JOSH: You guys go out?

SAM: Toby had Capitals tickets.

JOSH: Good game?

SAM: You know what I'd do if I... No, it wasn't. You know what I'd do if I owned a hockey team? I'd hire a sumo wrestler. I'd give him a uniform, transportation, 500 bucks a week to sit in the goal, eat a ham sandwich, and enjoy the game. My team would never get scored on.

JOSH:Your team would get scored on constantly.

SAM: Maybe, but we'd sell a few tickets.

JOSH: Yeah, 'cause sumo wrestling sells out all the time in big hockey towns.

. . . . (a little later) . . . .

HOYNES: I heard you had Caps tickets.

SAM: Yes, sir.

HOYNES: How was the game?

SAM: Not very good.

HOYNES: Have you ever seen a good hockey game?

SAM: No.

HOYNES: Me neither. I love sports, I just can't get next to hockey. See, I think Americans like to savour situations. One down, bottom of the ninth, one run game, first and third, left handed batter, right hand reliever, infield at double play depth, here's the pitch. But scoring in hockey seems to come out of nowhere. The play-by-play guy is always shocked. LePeiter passes to Huckenchuck who skates past the blue line. Huckenchuck, of course, was traded from Winnipeg for a case of Labatts after sitting out last season with... "Oh my God, he scores!" So, what's going on?
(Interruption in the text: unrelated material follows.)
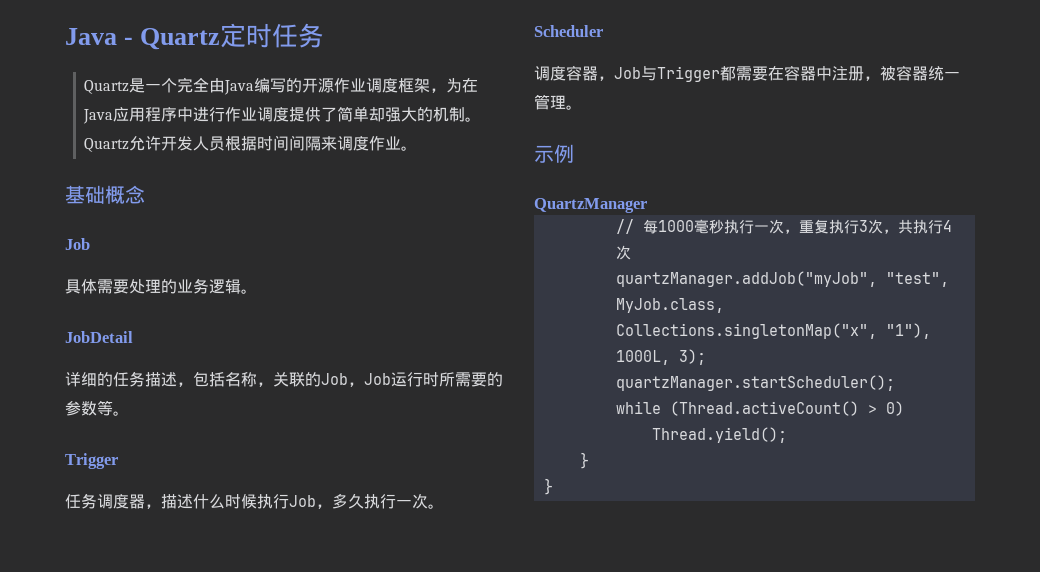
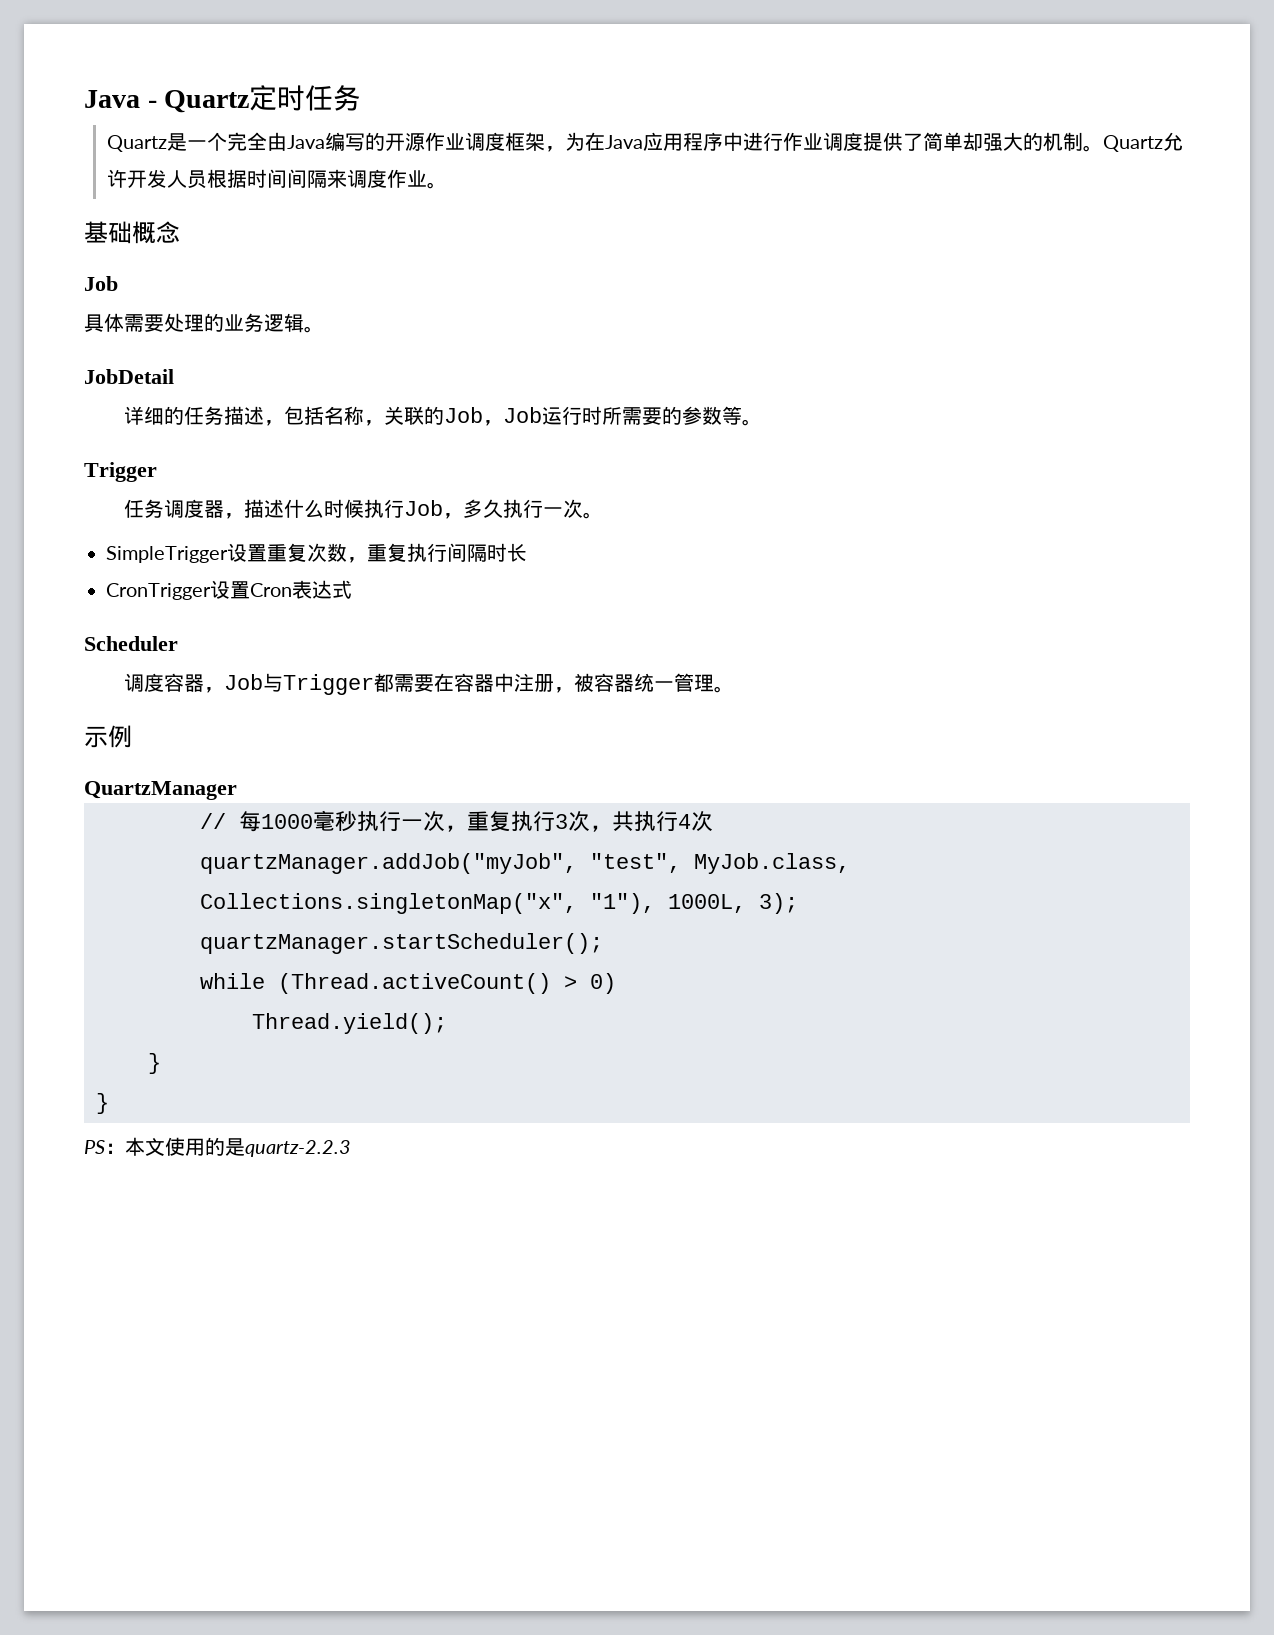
+ SimpleTrigger设置重复次数，重复执行间隔时长
+ CronTrigger设置Cron表达式
+ PS：本文使用的是quartz-2.2.3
.... Anyway, I'm going to try to get some sleep.

Go Canucks. Read Wright. Gut nacht.


Tony Tanti said...

Nice. It saddens me to see that this sums up your view on hockey these days. I guess if savouring a sport is what someone is looking for then baseball would be right up their alley, maybe golf too.

Growing up with hockey makes me (rightly or wrongly) judge all sports against it so to me baseball is mind numbingly boring, basketball is too simple, football is ok and soccer is the only close comparison. There is no better playoff in all of sports than the Stanley Cup though.

Nice to hear you're keeping up with the nucks, I hope they get to the 3rd round just to bring you back to your roots and getting into the best sport again.

Colin Toffelmire said...

Think of your insomnia as training for your doctoral studies. As I have reminded myself repeatedly this year, sleep is for the weak ;).

I'm starting with German this coming Monday, so I'll soon be sharing in your linguistic torture.

joel said...

Cool beans, I am thinking of specializing in Phenomenology for my philosophy masters and so I will also have to learn German. My grandparents will be proud but I doubt my girlfriend will.

Tony Tanti said...

congrats on picking a school Jon, I know it was a tough choice. Time to start planning our trip to Scotland.

jon said...

Colin: "Sleep is for the weak". Nice. I used that line today.

Joel: What your girlfriend doesn't appreciate the way Das Berliner rolls off the lips? Philosophy Masters in Phenomenology? Yeah we gotta get together someday!

Tanti: For the record I'm neither into basketball nor baseball, but I get the American fascination with situational sports, and its the NFL's perfect mix of that with gorgeous play and great athleticism that has won me over.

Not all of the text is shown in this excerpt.